On a clear-skied Monday, the Nordstrom at The Village at Corte Madera shopping center was quiet and peaceful, almost impossible to associate with anything Trump. California was generally against the current president, voting overwhelmingly blue and sprouting protest after protest after the election results settled in. Would anyone at an average Marin County Nordstrom care about the big drop in sales of Ivanka’s line?
“Do you have any Ivanka Trump apparel?” I asked an unassuming elderly saleswoman in the evening wear department, after a short search online yielded images of black lacy shifts and business-like wrap dresses. The sales rep, who had just complimented my vest, now looked at me with piteous disapproval. “We never had those,” she said, desperately. When I showed her the images on my phone, she recovered her memory. “We hadn’t had the clothes for a while, but try the shoes.”
“Trump?” asked another sales rep, smiling faintly. “Maybe some shoes are left; they removed everything with Nordstrom’s new policy.” I asked why and the woman, who had a Russian accent, gave a brave answer. “It’s because of her association with her father, which I think is a stupid business decision.”
“No, no,” the first lady chimed in. “I spoke to some managers here and it’s because the sales weren’t doing good.” A groomed, middle-aged shopper overheard the exchange and added, “I wouldn’t buy her stuff anyway, the styles are so severe and uptight!” That shopper refused further comment.
Down in the shoe department, I approached a young sales assistant of Filipino heritage, chatting happily to a fellow employee. But once Ivanka’s name came up, the smile was off—the official voice was on. “There will be some shoes on sale, but the sale is only displayed on February 16,” the assistant said. “Would you like me to dig some up from storage for you?”
Something tells me that Ivanka herself would not like this option. I politely refused and inquired, with the best poker face I could manage, “What happened?”
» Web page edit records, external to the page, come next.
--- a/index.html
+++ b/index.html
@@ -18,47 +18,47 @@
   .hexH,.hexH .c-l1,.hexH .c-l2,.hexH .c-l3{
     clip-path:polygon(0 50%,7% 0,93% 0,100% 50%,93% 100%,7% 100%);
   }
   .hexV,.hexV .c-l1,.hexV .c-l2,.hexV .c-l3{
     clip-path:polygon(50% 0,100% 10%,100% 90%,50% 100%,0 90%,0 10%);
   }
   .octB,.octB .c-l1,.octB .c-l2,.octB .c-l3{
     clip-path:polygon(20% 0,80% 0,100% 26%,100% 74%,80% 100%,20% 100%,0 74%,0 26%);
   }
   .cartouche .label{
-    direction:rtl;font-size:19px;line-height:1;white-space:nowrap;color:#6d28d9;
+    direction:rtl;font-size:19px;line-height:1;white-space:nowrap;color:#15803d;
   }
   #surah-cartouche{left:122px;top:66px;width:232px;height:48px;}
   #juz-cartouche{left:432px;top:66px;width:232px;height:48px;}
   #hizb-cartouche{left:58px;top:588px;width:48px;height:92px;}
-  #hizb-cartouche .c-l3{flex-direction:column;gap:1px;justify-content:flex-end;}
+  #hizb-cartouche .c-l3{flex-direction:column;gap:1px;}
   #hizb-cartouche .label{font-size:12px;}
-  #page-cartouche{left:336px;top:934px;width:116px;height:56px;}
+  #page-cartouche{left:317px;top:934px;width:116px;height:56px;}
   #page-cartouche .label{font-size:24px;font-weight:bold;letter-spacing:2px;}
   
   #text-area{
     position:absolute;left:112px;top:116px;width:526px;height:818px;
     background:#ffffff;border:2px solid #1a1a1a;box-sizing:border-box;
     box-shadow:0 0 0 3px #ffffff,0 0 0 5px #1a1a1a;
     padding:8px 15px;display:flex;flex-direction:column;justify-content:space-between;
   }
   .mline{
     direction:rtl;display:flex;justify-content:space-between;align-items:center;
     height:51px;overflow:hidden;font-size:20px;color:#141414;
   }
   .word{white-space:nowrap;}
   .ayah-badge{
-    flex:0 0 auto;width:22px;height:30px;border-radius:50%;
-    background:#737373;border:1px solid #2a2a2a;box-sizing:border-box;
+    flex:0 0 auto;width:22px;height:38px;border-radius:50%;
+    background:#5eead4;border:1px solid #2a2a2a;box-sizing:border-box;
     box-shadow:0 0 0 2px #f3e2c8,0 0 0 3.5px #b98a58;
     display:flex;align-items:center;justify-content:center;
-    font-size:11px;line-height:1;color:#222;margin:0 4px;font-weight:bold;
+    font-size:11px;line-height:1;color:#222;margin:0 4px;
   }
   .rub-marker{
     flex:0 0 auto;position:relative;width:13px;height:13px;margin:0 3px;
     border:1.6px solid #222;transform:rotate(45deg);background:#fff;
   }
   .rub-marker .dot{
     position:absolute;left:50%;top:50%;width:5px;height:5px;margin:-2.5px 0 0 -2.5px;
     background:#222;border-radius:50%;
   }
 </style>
“The sales weren’t doing so well so we dropped the line, but once she comes up with some better styles we might bring it back,” the girl said, reciting a memorized script. “We’ve had ups and downs with all of our lines.”
The response was nearly as uptight as Ivanka’s dresses, and it was nearly impossible to decode her true sentiment. Was she, like the Russian lady upstairs, feeling for Ivanka, a possible victim of a politicized fashion game? Did she vote for Ivanka’s dad or, like many Californians, for the sane alternative? At Nordstrom, the blossoming smell of perfume and the soft music scrambled all options into a pleasant, escapist blur—now, completely Trump-free.